0 stars 0 forks source link

X86DisassemblerDecoder tblgen generated code is hugely bloated with a ton of relocations #11019

Open Quuxplusone opened 12 years ago

Quuxplusone commented 12 years ago
Bugzilla Link PR11953
Status NEW
Importance P enhancement
Reported by Chris Lattner (clattner@nondot.org)
Reported on 2012-02-08 18:57:54 -0800
Last modified on 2019-05-20 15:58:12 -0700
Version 1.0
Hardware PC All
CC benny.kra@gmail.com, craig.topper@gmail.com, jryans@gmail.com, llvm-bugs@lists.llvm.org, pageexec@gmail.com, rafael@espindo.la
Fixed by commit(s)
Attachments
Blocks
Blocked by
See also

lib/Target/X86/Disassembler/Release/X86DisassemblerDecoder.o is by far the largest .o file generated in LLVM, weighing in at a whopping 1.9MB alone. The vast majority of this is static data (~1.2MB) but almost all of that (~950K) is mutable data that is getting relocated by the dynamic linker at startup time.

These tables really really need to be shrunken in general, and the dynamic relocations (i.e. pointers in one statically allocated global variable to another one) should be eliminated if possible to reduce startup time of apps that link them in.

-Chris

Quuxplusone commented 12 years ago

One good thing about this is that it is all tblgen generated, which means that a little work on tblgen can probably produce huge returns.

Quuxplusone commented 12 years ago

I'm taking a look at this.

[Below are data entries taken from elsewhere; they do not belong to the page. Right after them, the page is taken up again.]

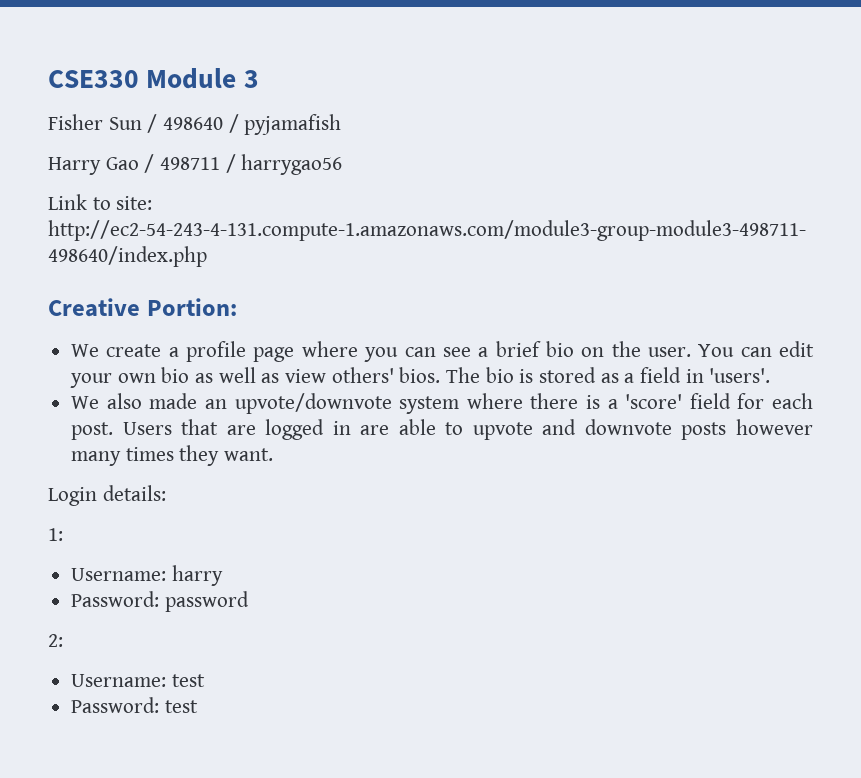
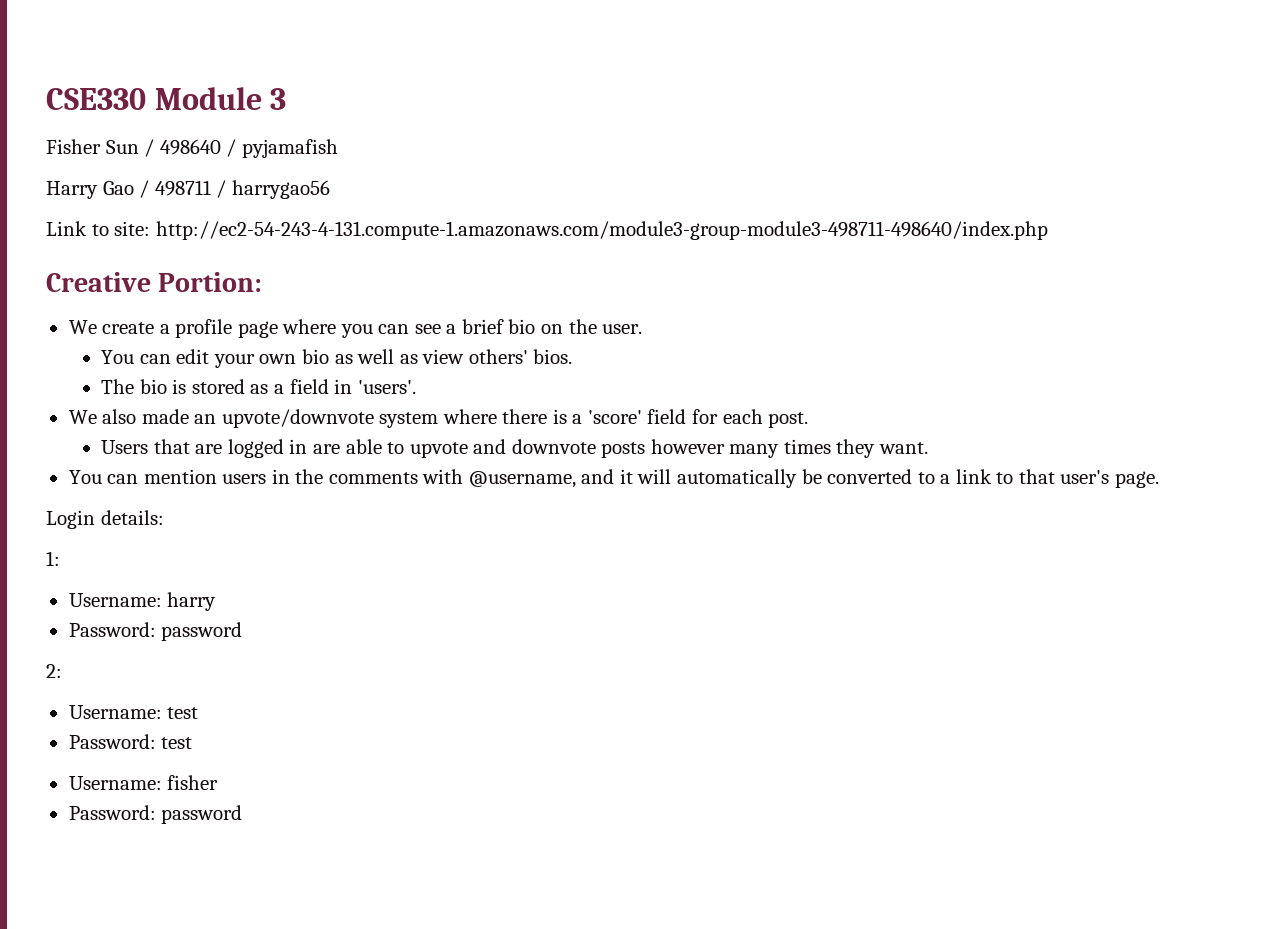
- We create a profile page where you can see a brief bio on the user. You can edit your own bio as well as view others' bios. The bio is stored as a field in 'users'.
+ We create a profile page where you can see a brief bio on the user.
+ You can edit your own bio as well as view others' bios.
+ The bio is stored as a field in 'users'.
- We also made an upvote/downvote system where there is a 'score' field for each post. Users that are logged in are able to upvote and downvote posts however many times they want.
+ We also made an upvote/downvote system where there is a 'score' field for each post.
+ Users that are logged in are able to upvote and downvote posts however many times they want.
+ You can mention users in the comments with @username, and it will automatically be converted to a link to that user's page.
+ Username: fisher
+ Password: password

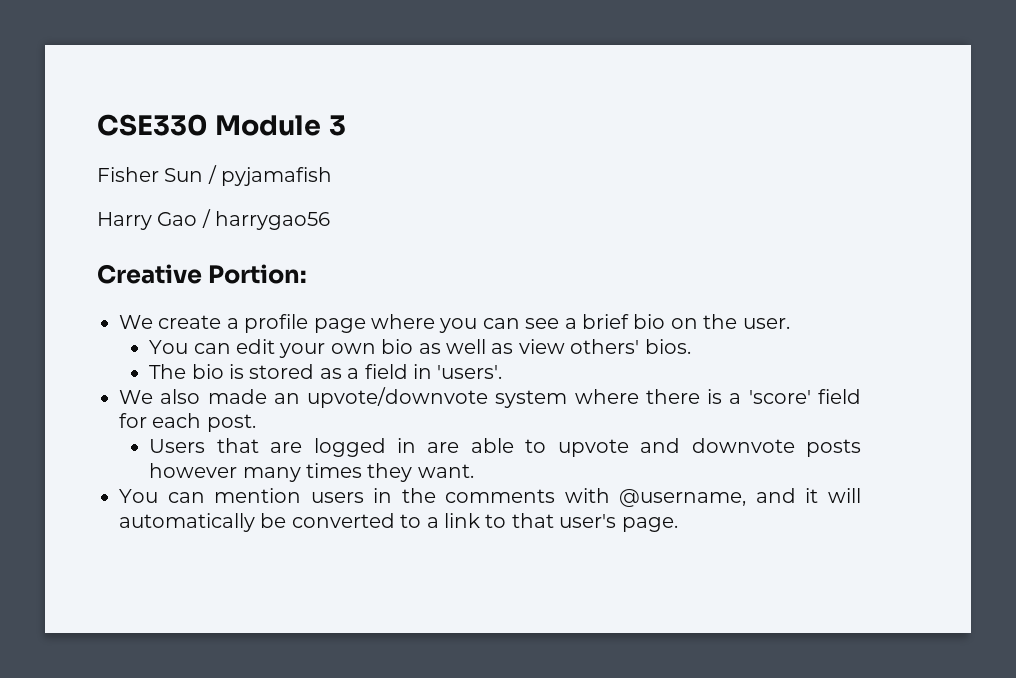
- Fisher Sun / 498640 / pyjamafish
+ Fisher Sun / pyjamafish
- Harry Gao / 498711 / harrygao56
+ Harry Gao / harrygao56
- Link to site: http://ec2-54-243-4-131.compute-1.amazonaws.com/module3-group-module3-498711-498640/index.php
- Login details:
- 1:
- Username: harry
- Password: password
- 2:
- Username: test
- Password: test
- Username: fisher
- Password: password

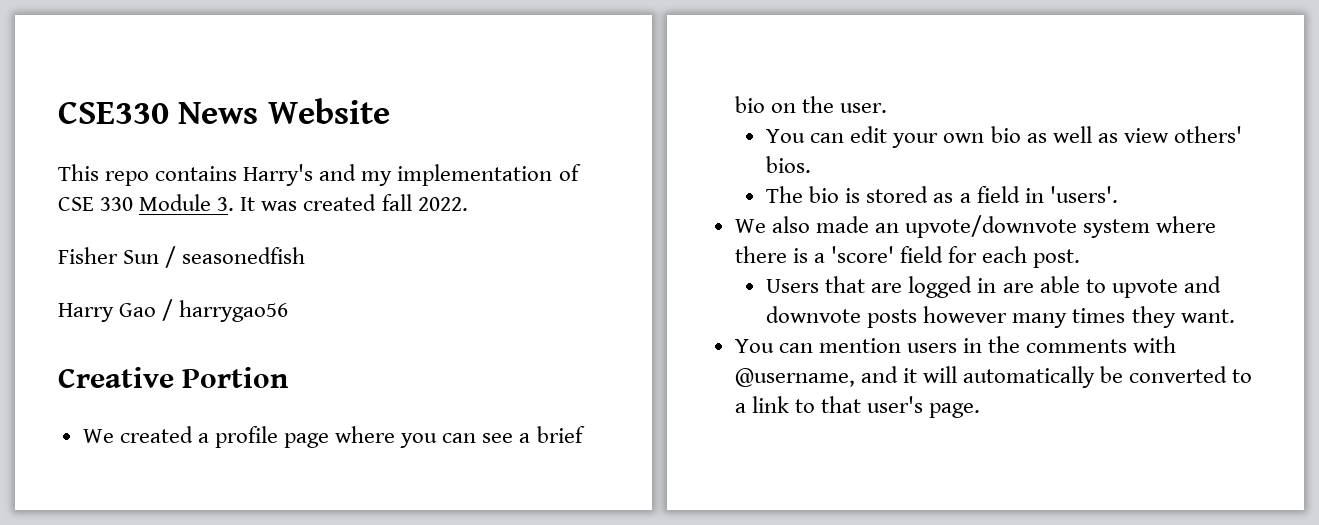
- CSE330 Module 3
+ CSE330 News Website
+ This repo contains Harry's and my implementation of CSE 330 Module 3. It was created fall 2022.
- Fisher Sun / pyjamafish
+ Fisher Sun / seasonedfish
- Creative Portion:
- We create a profile page where you can see a brief bio on the user.
+ Creative Portion
+ We created a profile page where you can see a brief bio on the user.

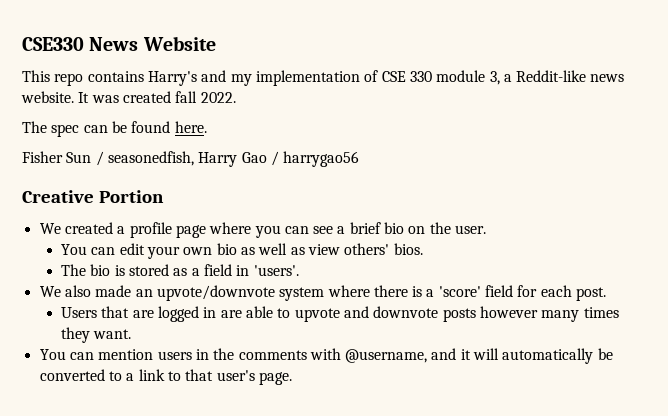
- This repo contains Harry's and my implementation of CSE 330 Module 3. It was created fall 2022.
+ This repo contains Harry's and my implementation of CSE 330 module 3, a Reddit-like news website. It was created fall 2022.
+ The spec can be found here.
- Fisher Sun / seasonedfish
- Harry Gao / harrygao56
+ Fisher Sun / seasonedfish, Harry Gao / harrygao56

I'll at least have the relocations fixed soon.

Quuxplusone commented 12 years ago

Relocations removed in r150161.

I think I can trivially reduce some of the 256 entry sub-tables in the modrm table to 32 entries or less.

Quuxplusone commented 12 years ago

I've reduced the size further by adding an intermediate split between SPLITRM and FULL. This uses 16 entries per opcode instead of the 256 that full uses. Committed in r150167.

To really do better I think the indexing system needs to be fundamentally redesigned. Having all the ATTR tables is causing a lot of extra bloat. We should index by 1-byte, 2-byte, 3-byte opcode maps, then by opcode, then by attr.

Quuxplusone commented 12 years ago
Wow, that was a huge win!  From 1988020 bytes and:
    Section (__TEXT, __text): 8356
    Section (__TEXT, __cstring): 46982
    Section (__DATA, __const): 962128    (relocatable data)
    Section (__TEXT, __const): 234816     (read only data)
    Section (__TEXT, __eh_frame): 408

to 890820 bytes and:

    Section (__TEXT, __text): 8448
    Section (__TEXT, __cstring): 46982
    Section (__DATA, __const): 249424 (down over 700K!)
    Section (__TEXT, __const): 432656
    Section (__TEXT, __eh_frame): 408

You just carved off over a MB, and sped up the build of that .o file by a lot
too! Thank you!!

I tend to completely agree with you about redesigning the tables.  Your
approach makes a lot of sense.
Quuxplusone commented 12 years ago
With r150303 we're at
    Section (__TEXT, __text): 9276
    Section (__TEXT, __cstring): 826
    Section (__TEXT, __const): 646448
    Section (__LD, __compact_unwind): 160
    Section (__TEXT, __eh_frame): 408

relocatable data has relocated into text, cstring data is now shared with
libX86Desc.